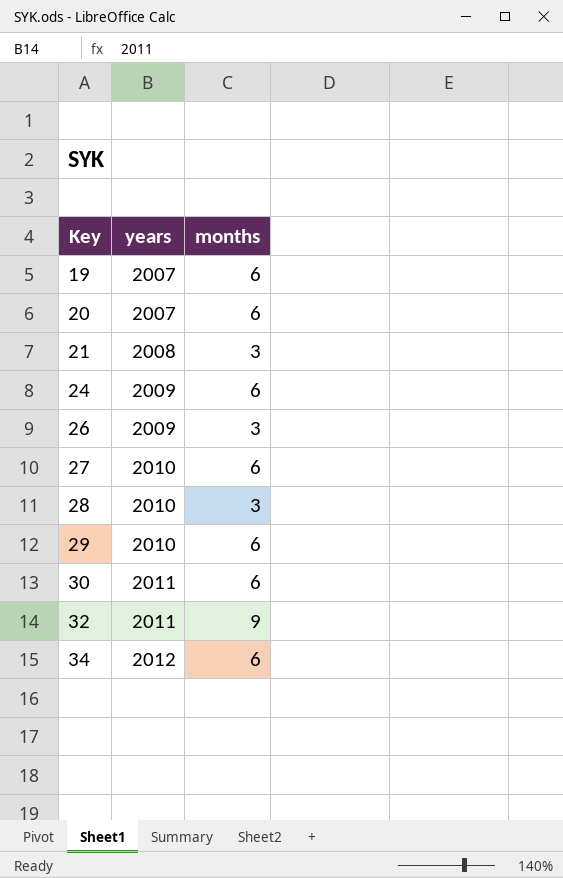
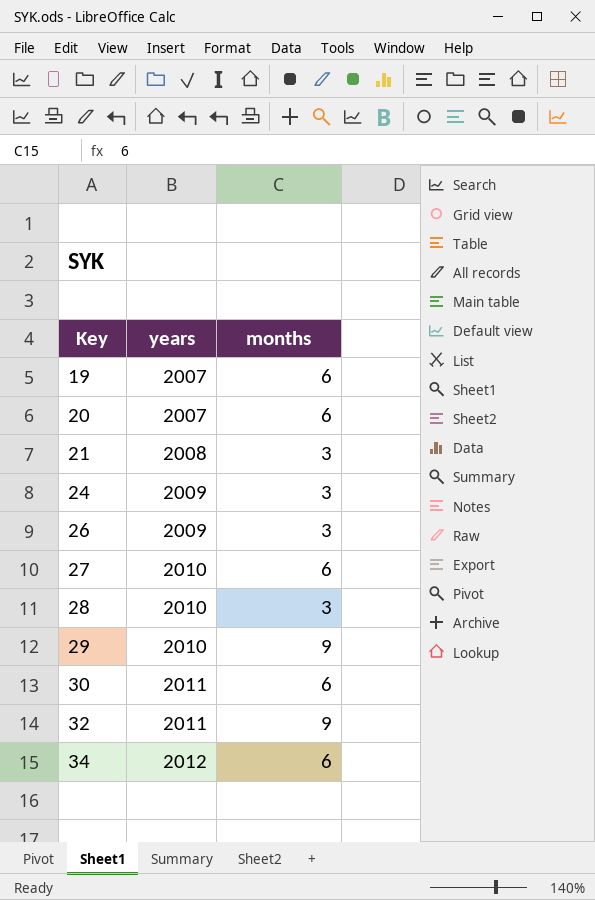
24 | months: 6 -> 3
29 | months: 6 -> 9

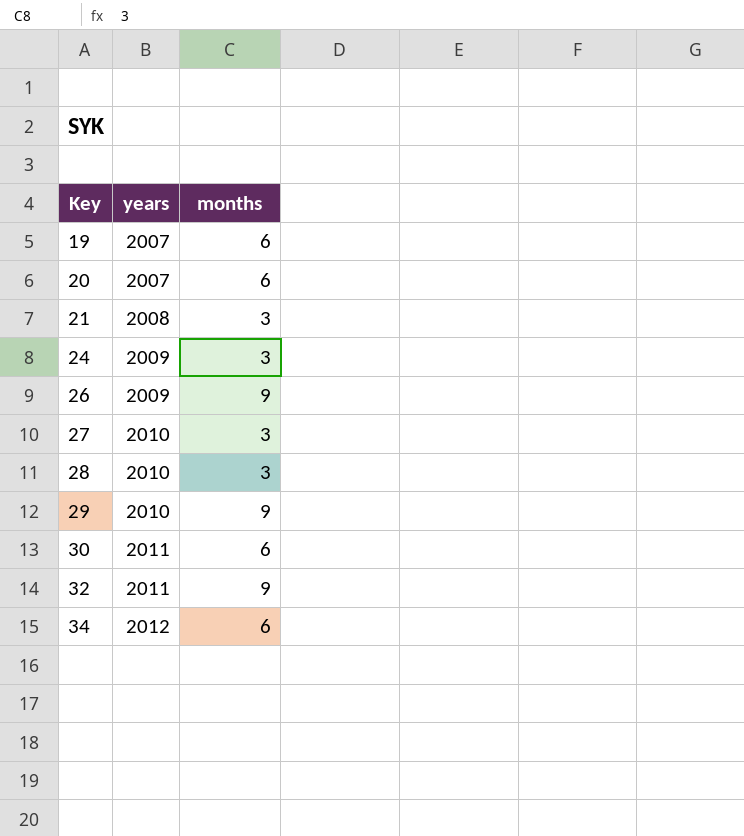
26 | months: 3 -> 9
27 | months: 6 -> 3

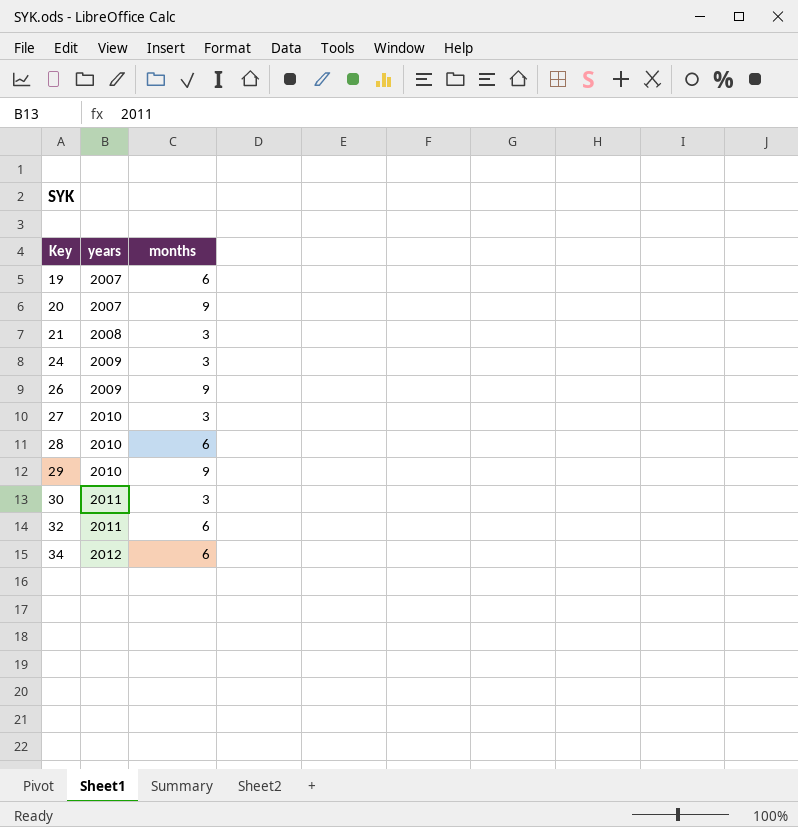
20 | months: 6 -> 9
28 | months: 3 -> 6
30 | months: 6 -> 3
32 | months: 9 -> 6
**********
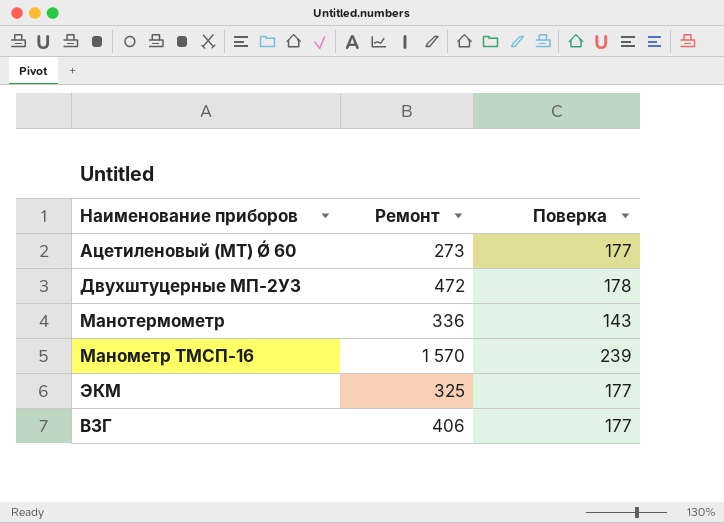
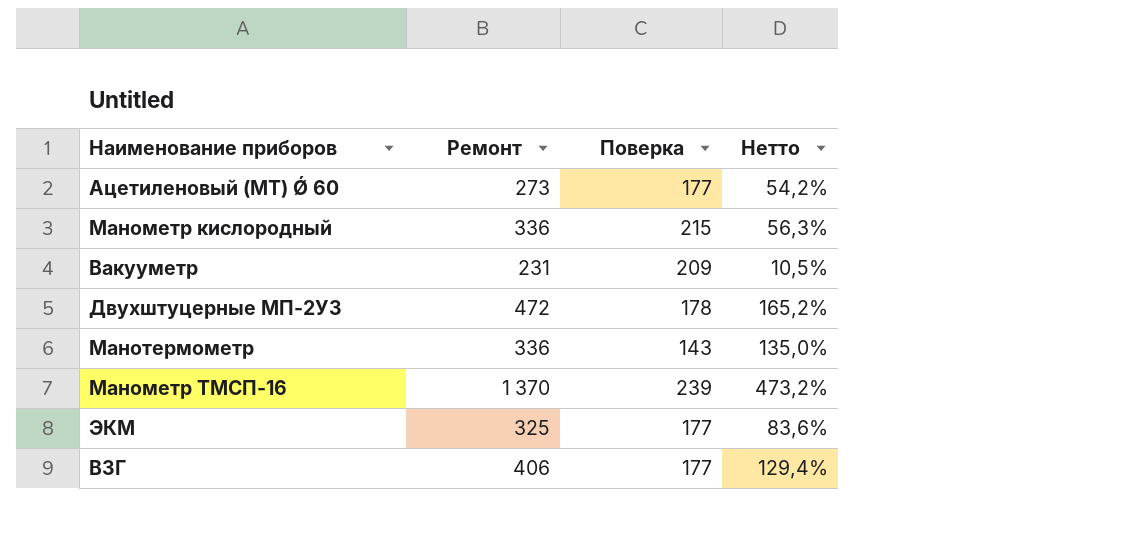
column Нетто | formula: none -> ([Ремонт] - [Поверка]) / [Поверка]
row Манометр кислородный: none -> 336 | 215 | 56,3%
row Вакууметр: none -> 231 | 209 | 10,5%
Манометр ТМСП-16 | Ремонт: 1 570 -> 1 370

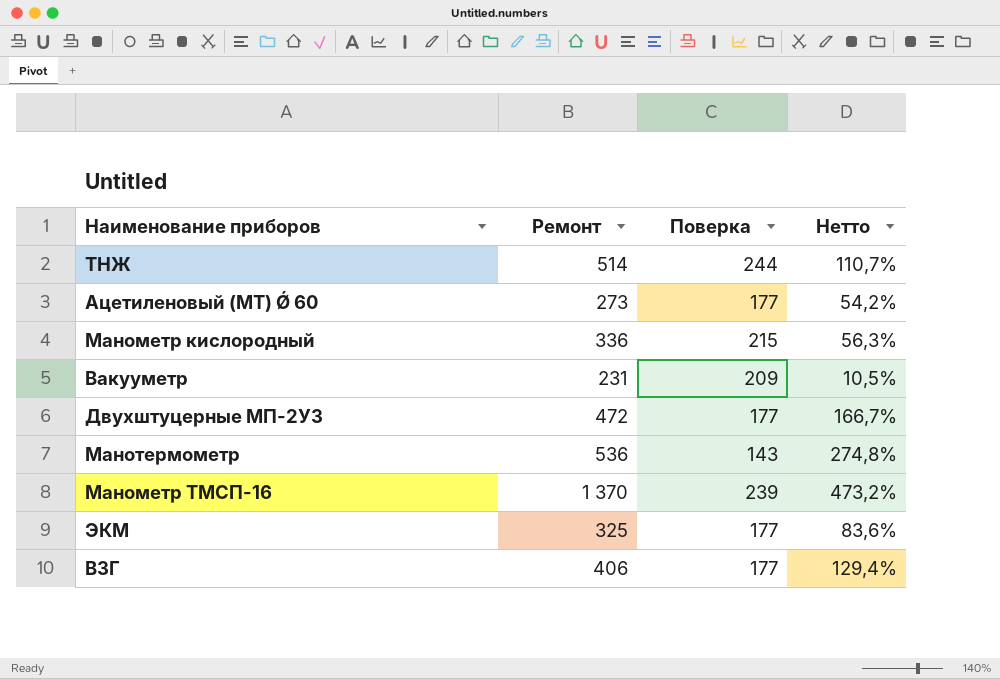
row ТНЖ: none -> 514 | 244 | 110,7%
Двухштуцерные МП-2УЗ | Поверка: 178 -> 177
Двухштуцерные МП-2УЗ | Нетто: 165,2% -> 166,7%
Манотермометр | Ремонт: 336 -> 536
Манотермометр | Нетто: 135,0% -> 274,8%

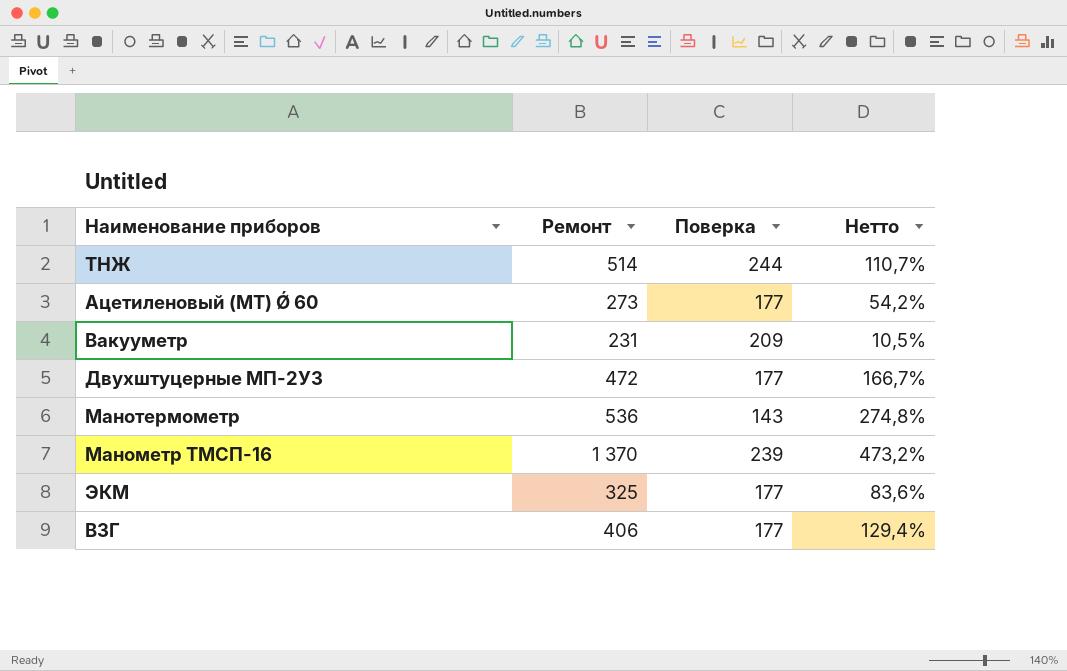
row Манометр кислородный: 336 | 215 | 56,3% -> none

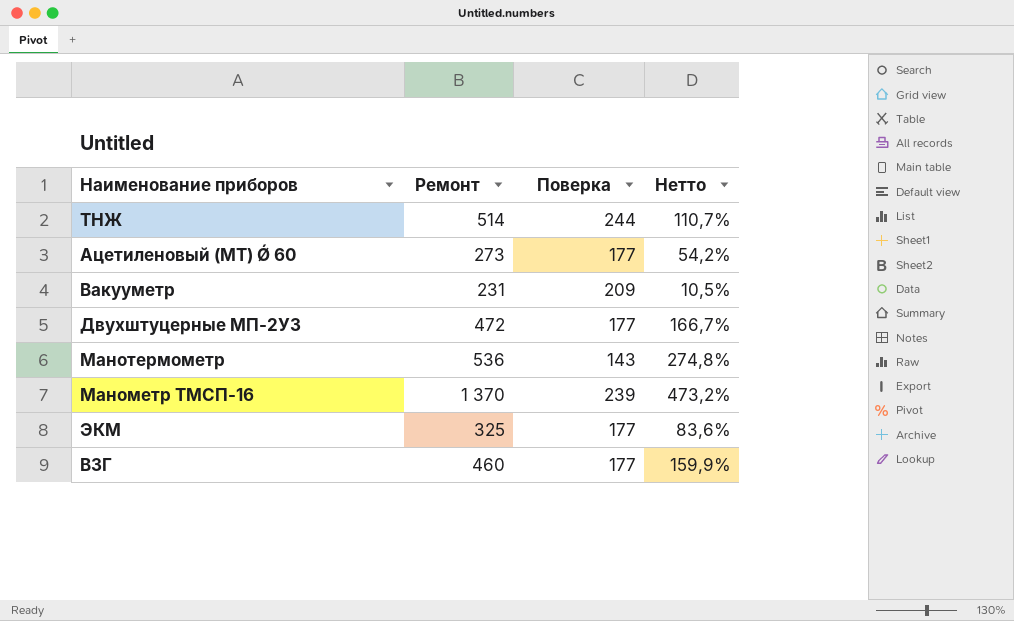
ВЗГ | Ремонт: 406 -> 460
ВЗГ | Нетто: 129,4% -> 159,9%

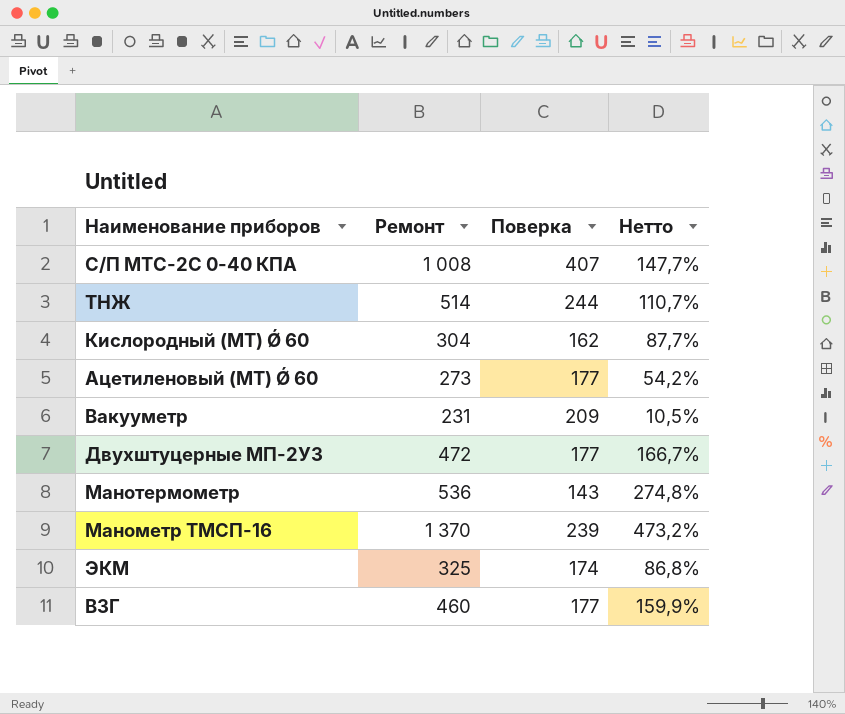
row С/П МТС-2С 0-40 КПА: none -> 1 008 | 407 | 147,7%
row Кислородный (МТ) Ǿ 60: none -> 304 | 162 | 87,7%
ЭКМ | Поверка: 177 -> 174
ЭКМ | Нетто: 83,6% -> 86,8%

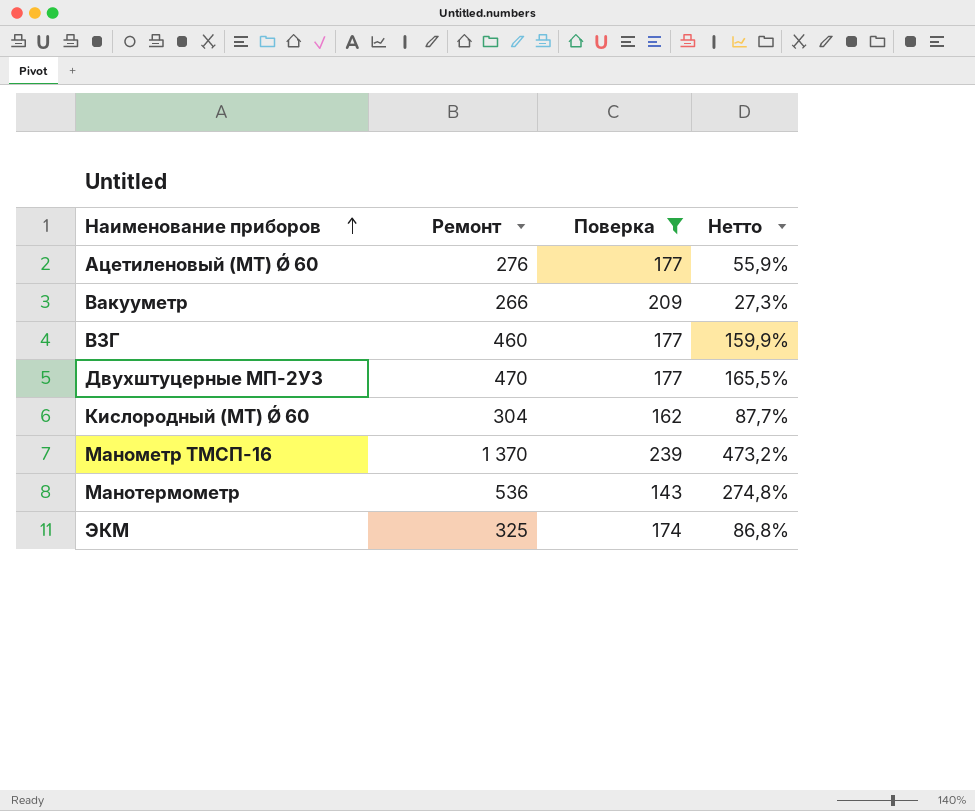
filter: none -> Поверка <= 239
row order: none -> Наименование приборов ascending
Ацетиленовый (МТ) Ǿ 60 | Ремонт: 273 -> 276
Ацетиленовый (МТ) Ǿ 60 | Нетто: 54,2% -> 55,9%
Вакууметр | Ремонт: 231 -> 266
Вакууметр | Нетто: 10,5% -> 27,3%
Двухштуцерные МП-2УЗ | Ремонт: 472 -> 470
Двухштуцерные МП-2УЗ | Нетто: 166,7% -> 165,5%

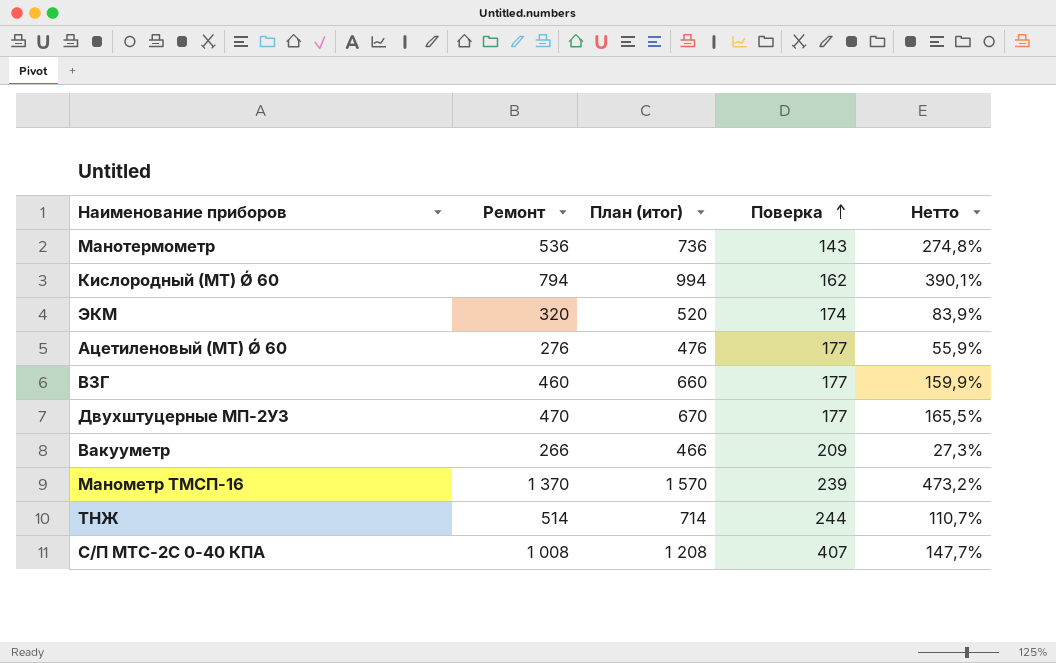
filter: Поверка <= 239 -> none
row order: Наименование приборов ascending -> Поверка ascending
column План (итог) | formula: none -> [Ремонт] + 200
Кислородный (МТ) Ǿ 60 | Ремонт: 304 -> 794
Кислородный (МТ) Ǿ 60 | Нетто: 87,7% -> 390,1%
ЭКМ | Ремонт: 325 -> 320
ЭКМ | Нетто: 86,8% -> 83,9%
**********
Could you restate, word for word, the lines above from the one with "row order: Наименование" to the one with "ЭКМ | Нетто: 86,8% -> 83,9%", both included?

row order: Наименование приборов ascending -> Поверка ascending
column План (итог) | formula: none -> [Ремонт] + 200
Кислородный (МТ) Ǿ 60 | Ремонт: 304 -> 794
Кислородный (МТ) Ǿ 60 | Нетто: 87,7% -> 390,1%
ЭКМ | Ремонт: 325 -> 320
ЭКМ | Нетто: 86,8% -> 83,9%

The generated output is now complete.